What you will do: If a line in the entries below includes the string "between", copy it out.

Data for this task Block Start

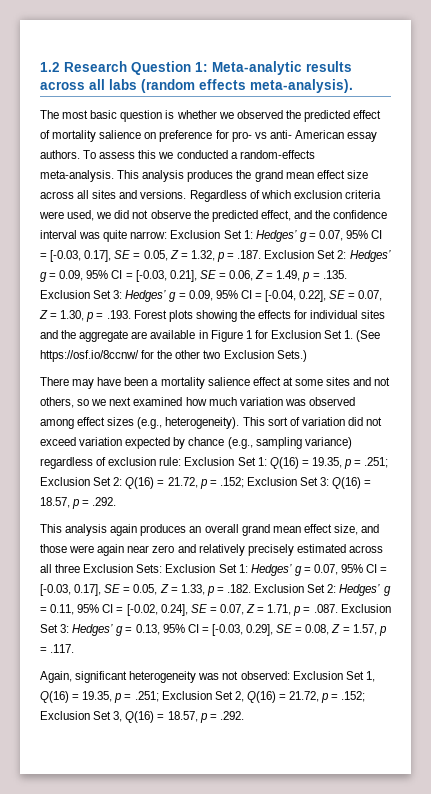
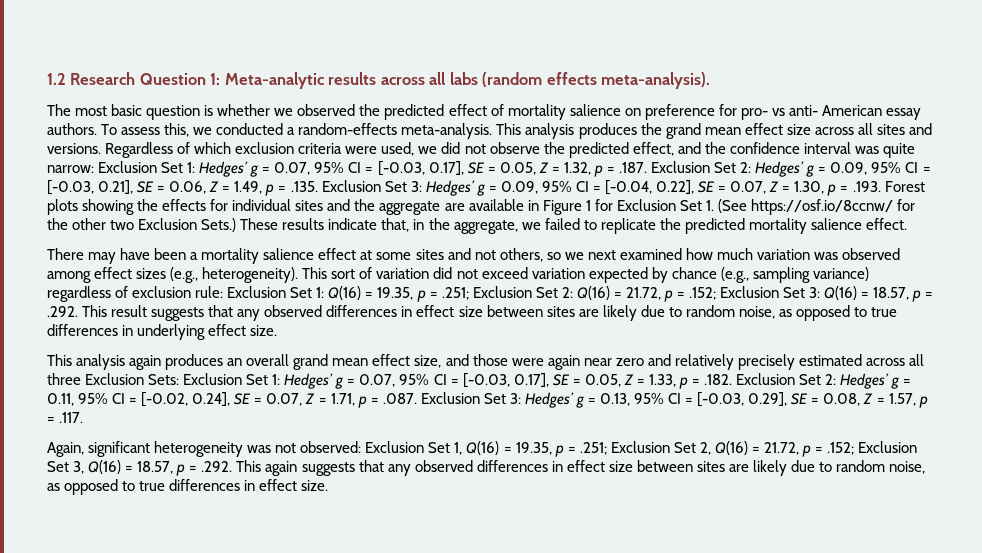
- To assess this we conducted a random-effects meta-analysis.
+ To assess this, we conducted a random-effects meta-analysis.
+ These results indicate that, in the aggregate, we failed to replicate the predicted mortality salience effect.
- This sort of variation did not exceed variation expected by chance (e.g., sampling variance) regardless of exclusion rule: Exclusion Set 1: Q(16) = 19.35, p = .251; Exclusion Set 2: Q(16) = 21.72, p = .152; Exclusion Set 3: Q(16) = 18.57, p = .292.
+ This sort of variation did not exceed variation expected by chance (e.g., sampling variance) regardless of exclusion rule: Exclusion Set 1: Q(16) = 19.35, p = .251; Exclusion Set 2: Q(16) = 21.72, p = .152; Exclusion Set 3: Q(16) = 18.57, p = .292. This result suggests that any observed differences in effect size between sites are likely due to random noise, as opposed to true differences in underlying effect size.
- Again, significant heterogeneity was not observed: Exclusion Set 1, Q(16) = 19.35, p = .251; Exclusion Set 2, Q(16) = 21.72, p = .152; Exclusion Set 3, Q(16) = 18.57, p = .292.
+ Again, significant heterogeneity was not observed: Exclusion Set 1, Q(16) = 19.35, p = .251; Exclusion Set 2, Q(16) = 21.72, p = .152; Exclusion Set 3, Q(16) = 18.57, p = .292. This again suggests that any observed differences in effect size between sites are likely due to random noise, as opposed to true differences in effect size.

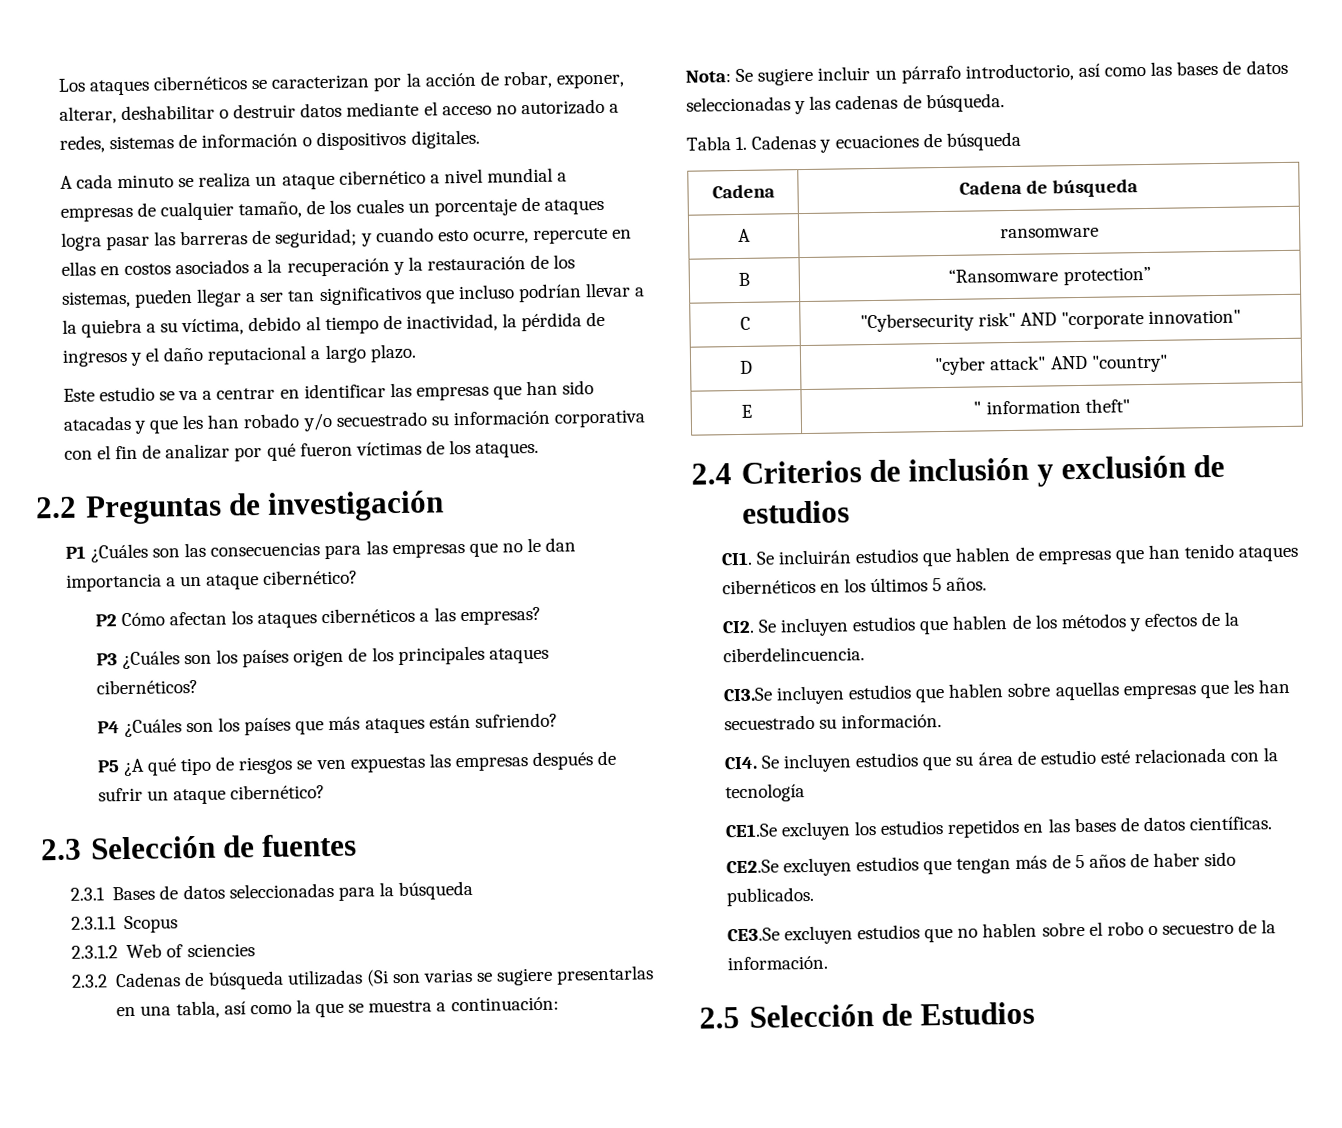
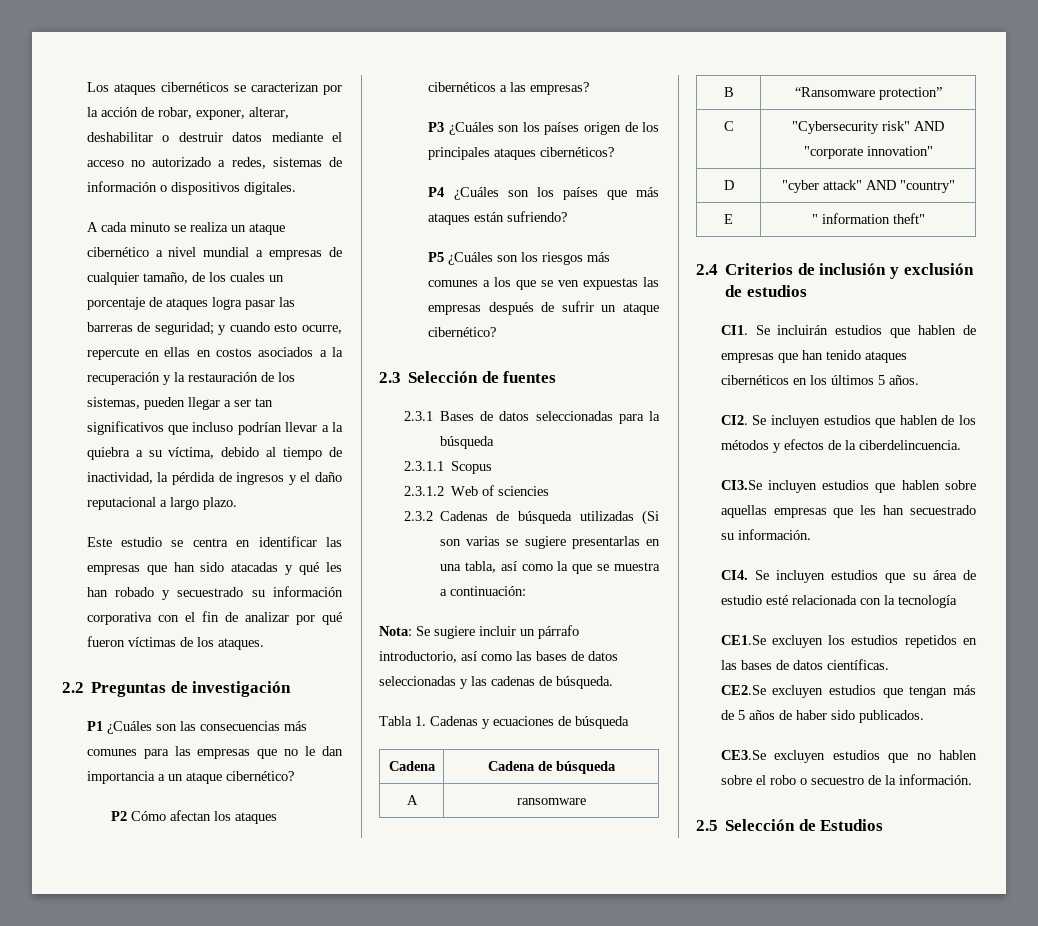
- Este estudio se va a centrar en identificar las empresas que han sido atacadas y que les han robado y/o secuestrado su información corporativa con el fin de analizar por qué fueron víctimas de los ataques.
+ Este estudio se centra en identificar las empresas que han sido atacadas y qué les han robado y secuestrado su información corporativa con el fin de analizar por qué fueron víctimas de los ataques.
- P1 ¿Cuáles son las consecuencias para las empresas que no le dan importancia a un ataque cibernético?
+ P1 ¿Cuáles son las consecuencias más comunes para las empresas que no le dan importancia a un ataque cibernético?
- P5 ¿A qué tipo de riesgos se ven expuestas las empresas después de sufrir un ataque cibernético?
+ P5 ¿Cuáles son los riesgos más comunes a los que se ven expuestas las empresas después de sufrir un ataque cibernético?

Data for this task Block End

Expected answer:
+ This sort of variation did not exceed variation expected by chance (e.g., sampling variance) regardless of exclusion rule: Exclusion Set 1: Q(16) = 19.35, p = .251; Exclusion Set 2: Q(16) = 21.72, p = .152; Exclusion Set 3: Q(16) = 18.57, p = .292. This result suggests that any observed differences in effect size between sites are likely due to random noise, as opposed to true differences in underlying effect size.
+ Again, significant heterogeneity was not observed: Exclusion Set 1, Q(16) = 19.35, p = .251; Exclusion Set 2, Q(16) = 21.72, p = .152; Exclusion Set 3, Q(16) = 18.57, p = .292. This again suggests that any observed differences in effect size between sites are likely due to random noise, as opposed to true differences in effect size.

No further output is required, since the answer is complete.